> [REQUIRED ACTION]:
Only lines below containing the string "font" should be counted; please give that count by itself.

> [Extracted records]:

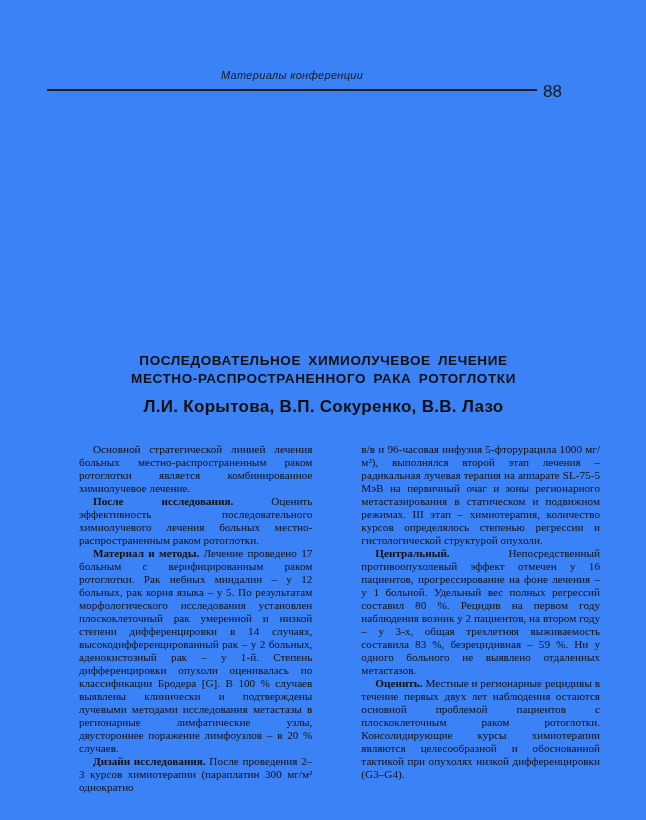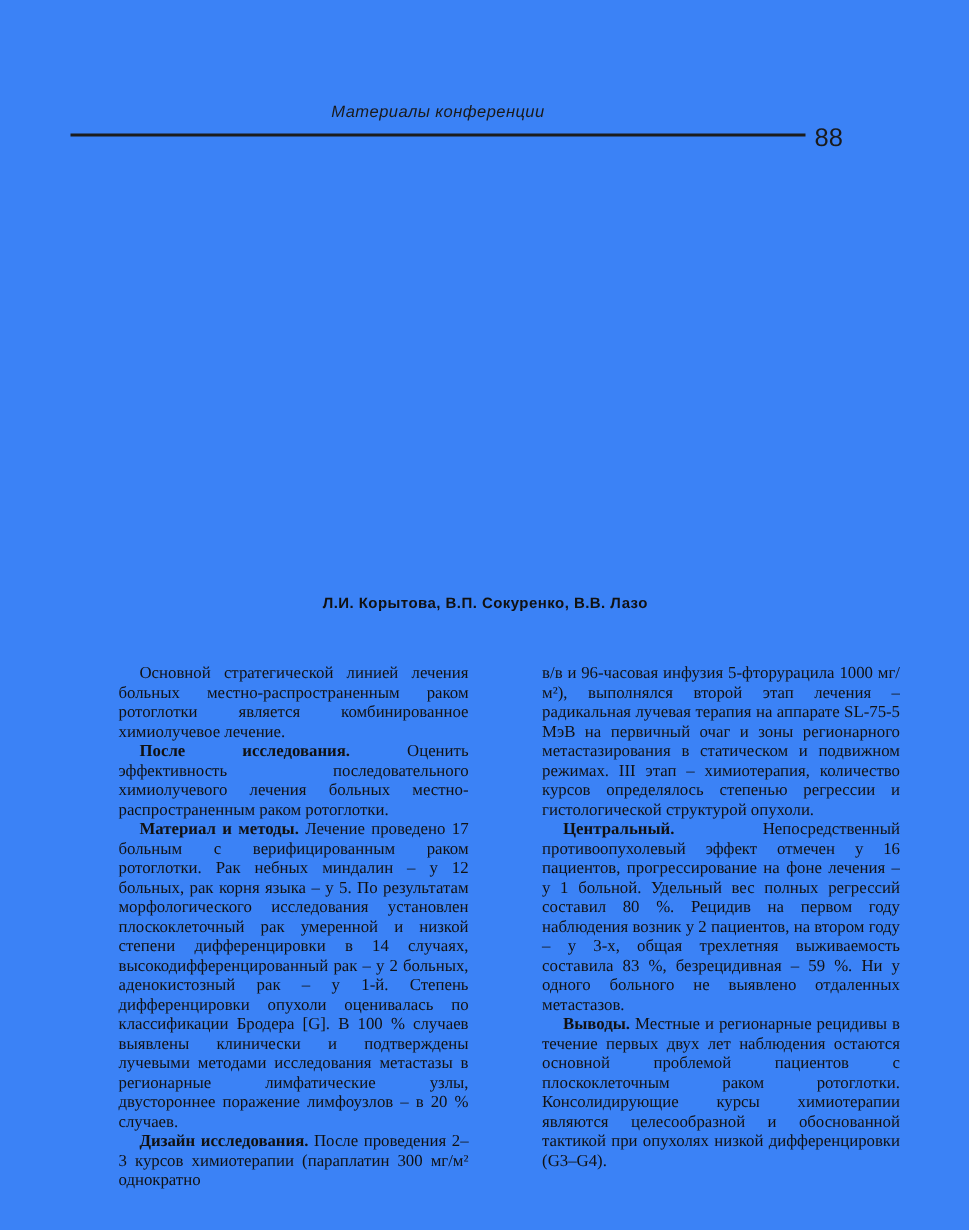--- a/index.html
+++ b/index.html
@@ -48,21 +48,21 @@
     letter-spacing: 0.6px;
     word-spacing: 3px;
     color: #111;
   }
   .authors {
     position: absolute;
     top: 397px; left: 47px; width: 553px;
     text-align: center;
     font-family: "Liberation Sans", sans-serif;
     font-weight: bold;
-    font-size: 10px;
+    font-size: 17px;
     letter-spacing: 0.3px;
     color: #111;
   }
   .affiliation {
     position: absolute;
     top: 421px; left: 47px; width: 553px;
     text-align: center;
     font-family: "Liberation Serif", serif;
     font-style: italic;
     font-size: 10.5px;
@@ -97,31 +97,35 @@
 <body>
 
 <div class="page">
 
   <div class="running-head">Материалы конференции</div>
 
   <div class="head-rule"></div>
 
   <div class="page-number">88</div>
 
+  <div class="article-title">
+    <div>ПОСЛЕДОВАТЕЛЬНОЕ ХИМИОЛУЧЕВОЕ ЛЕЧЕНИЕ</div>
+    <div>МЕСТНО-РАСПРОСТРАНЕННОГО РАКА РОТОГЛОТКИ</div>
+  </div>
 
   <div class="authors">Л.И. Корытова, В.П. Сокуренко, В.В. Лазо</div>
 
 
   <div class="columns">
     <div class="col col-left">
         <p>Основной стратегической линией лечения больных местно-распространенным раком ротоглотки является комбинированное химиолучевое лечение.</p>
         <p><b>После исследования.</b> Оценить эффективность последовательного химиолучевого лечения больных местно-распространенным раком ротоглотки.</p>
         <p><b>Материал и методы.</b> Лечение проведено 17 больным с верифицированным раком ротоглотки. Рак небных миндалин – у 12 больных, рак корня языка – у 5. По результатам морфологического исследования установлен плоскоклеточный рак умеренной и низкой степени дифференцировки в 14 случаях, высокодифференцированный рак – у 2 больных, аденокистозный рак – у 1-й. Степень дифференцировки опухоли оценивалась по классификации Бродера [G]. В 100 % случаев выявлены клинически и подтверждены лучевыми методами исследования метастазы в регионарные лимфатические узлы, двустороннее поражение лимфоузлов – в 20 % случаев.</p>
         <p><b>Дизайн исследования.</b> После проведения 2–3 курсов химиотерапии (параплатин 300 мг/м² однократно</p>
       </div>
     <div class="col col-right">
         <p class="noindent">в/в и 96-часовая инфузия 5-фторурацила 1000 мг/м²), выполнялся второй этап лечения – радикальная лучевая терапия на аппарате SL-75-5 МэВ на первичный очаг и зоны регионарного метастазирования в статическом и подвижном режимах. III этап – химиотерапия, количество курсов определялось степенью регрессии и гистологической структурой опухоли.</p>
         <p><b>Центральный.</b> Непосредственный противоопухолевый эффект отмечен у 16 пациентов, прогрессирование на фоне лечения – у 1 больной. Удельный вес полных регрессий составил 80 %. Рецидив на первом году наблюдения возник у 2 пациентов, на втором году – у 3-х, общая трехлетняя выживаемость составила 83 %, безрецидивная – 59 %. Ни у одного больного не выявлено отдаленных метастазов.</p>
-        <p><b>Выводы.</b> Местные и регионарные рецидивы в течение первых двух лет наблюдения остаются основной проблемой пациентов с плоскоклеточным раком ротоглотки. Консолидирующие курсы химиотерапии являются целесообразной и обоснованной тактикой при опухолях низкой дифференцировки (G3–G4).</p>
+        <p><b>Оценить.</b> Местные и регионарные рецидивы в течение первых двух лет наблюдения остаются основной проблемой пациентов с плоскоклеточным раком ротоглотки. Консолидирующие курсы химиотерапии являются целесообразной и обоснованной тактикой при опухолях низкой дифференцировки (G3–G4).</p>
       </div>
   </div>
 
 </div>
 
 </body></html>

> [YOUR RESPONSE]:
7